The upside of drones was that they let a president kill bad guys and ward off potential dangers without putting American troops in danger. The downside was that they made war too easy, so easy that a president, even one as smart as Obama, could convince himself that the nation wasn’t really at war—a perception belied by the people under the drone’s fire, not least the victims’ friends and family, who often started supporting or even joining America’s enemies as a result.

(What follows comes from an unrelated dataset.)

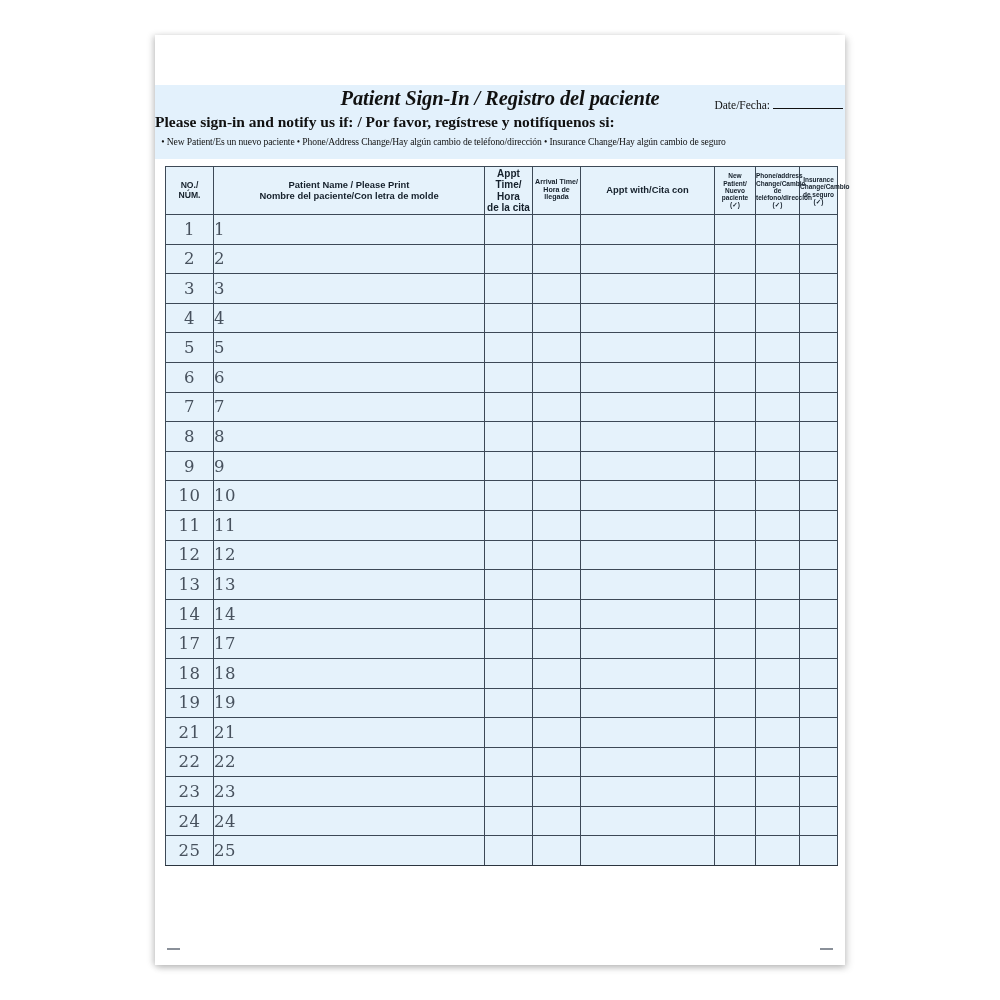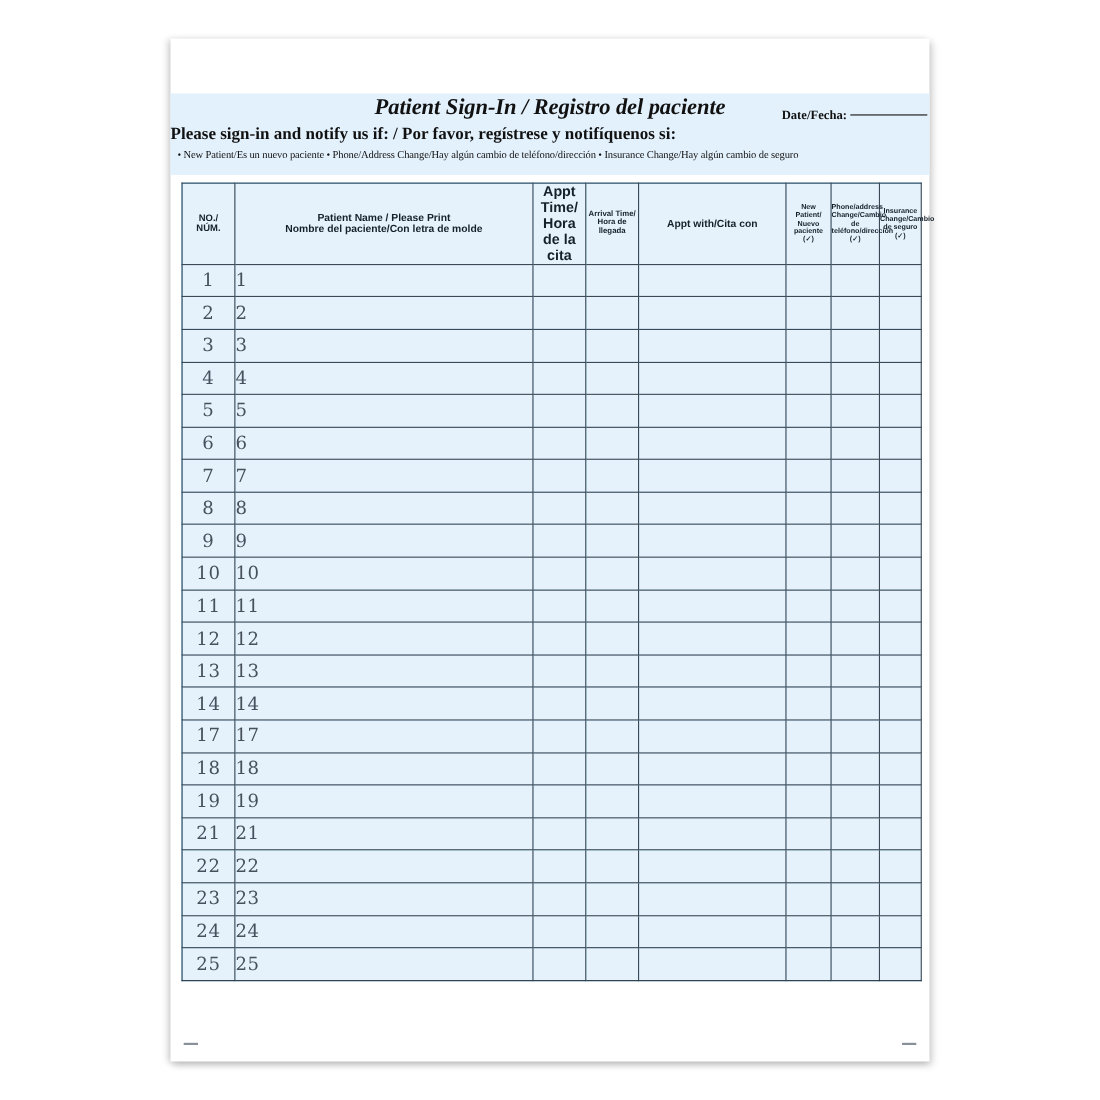"Date/Fecha:" #date-wrap { align-items: center -> flex-end; font-weight: bold -> none }
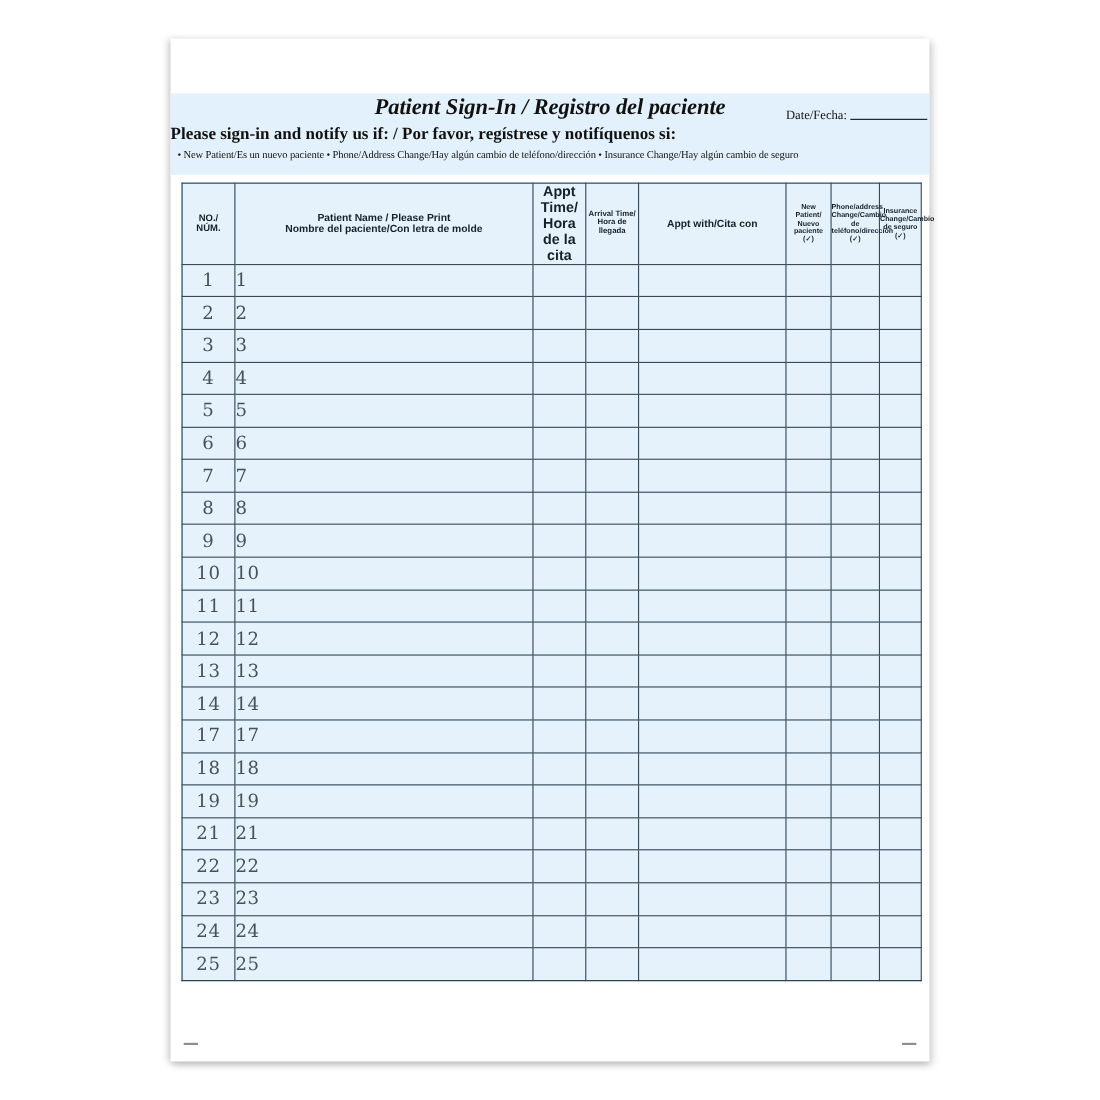"Appt Time/" th.h-appt { font-size: 13px -> 10px }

The reliance on drones—and the tendency to regard them as the default tool for taking out jihadi suspects on the battlefield—subsided in Obama’s second term, in part because the wars in Iraq and Afghanistan were winding down, in part because the drones weren’t having the dramatic effect that they seemed to promise. It turned out that killing a key terrorist or destroying a terrorist hangout—while sometimes fruitful and always tempting—has little impact on the course of the war. Al-Qaida had a seemingly endless line of No. 3–ranking officials to replace the ones just killed. And to the extent terrorist groups have been decimated on the battlefield, it’s been due to a combination of conventional airstrikes and forces on the ground. (When very “high-value targets” have been spotted, such as Ayman al-Zawahiri or Osama Bin Laden himself, the job is considered too important—the accuracy of a target’s ID is too vital—to leave to drones.) And sometimes, in drone strikes, innocent people get killed, not because the Hellfire missile veers off course but because the intelligence was poor, the images were fuzzy, someone has made a mistake about who was (or wasn’t) in the crosshairs. And when innocent people get killed, new terrorists—their husbands, cousins, fathers, sons, or neighbors—are often created.
The future may see more drastic blowback still. In the annals of warfare, no nation has preserved a monopoly on a new weapon for very long, and the armed drone isn’t likely to prove an exception. (It is harder to replicate than most weapons—besides the drone and the missile, you need fast data processing, communications satellites, and an airstrip near the target—but these are impediments, not brick-wall obstacles.) For now, terrorists and other enemies of America still have reason to fear the drone. It’s likely that, someday, the American officers, officials, and even presidents who decide to launch these drones will have reason to fear them too.
*Update, Sept. 14, 2016: The article has been updated to note the unsuccessful strike against Mullah Omar that preceded the successful attack that killed Mohammed Atef. (Return.)